Exercise prompt> Verbatim reproduction of the entries is required; images must be omitted.

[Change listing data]

···

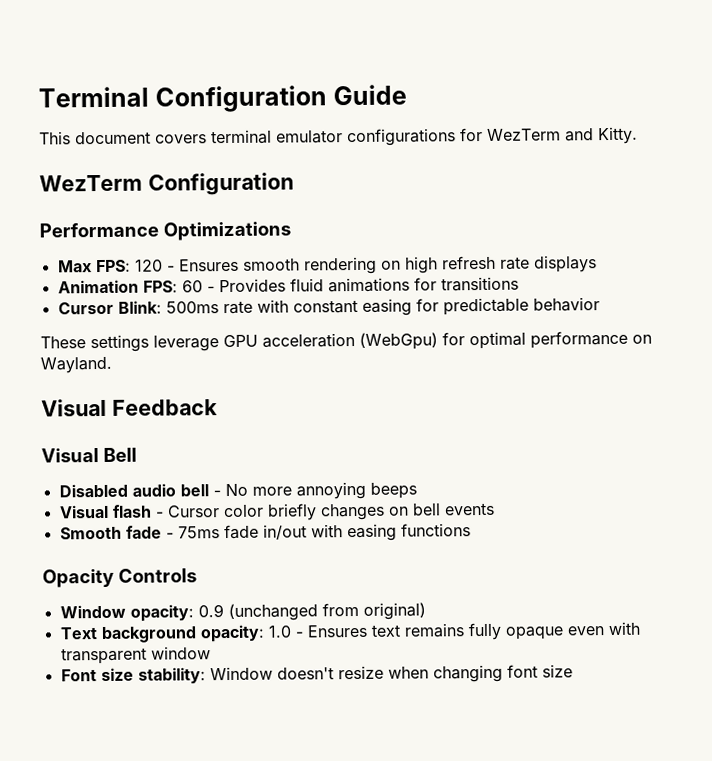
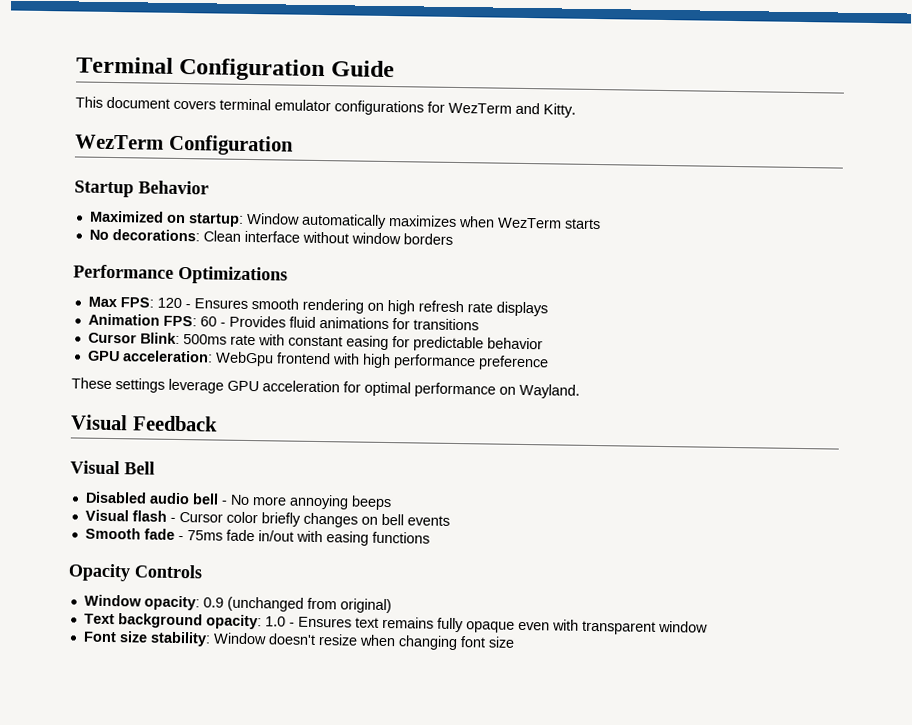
+ Startup Behavior
+ Maximized on startup: Window automatically maximizes when WezTerm starts
+ No decorations: Clean interface without window borders
+ GPU acceleration: WebGpu frontend with high performance preference
- These settings leverage GPU acceleration (WebGpu) for optimal performance on Wayland.
+ These settings leverage GPU acceleration for optimal performance on Wayland.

···

Solution to the exercise>
+ Startup Behavior
+ Maximized on startup: Window automatically maximizes when WezTerm starts
+ No decorations: Clean interface without window borders
+ GPU acceleration: WebGpu frontend with high performance preference
- These settings leverage GPU acceleration (WebGpu) for optimal performance on Wayland.
+ These settings leverage GPU acceleration for optimal performance on Wayland.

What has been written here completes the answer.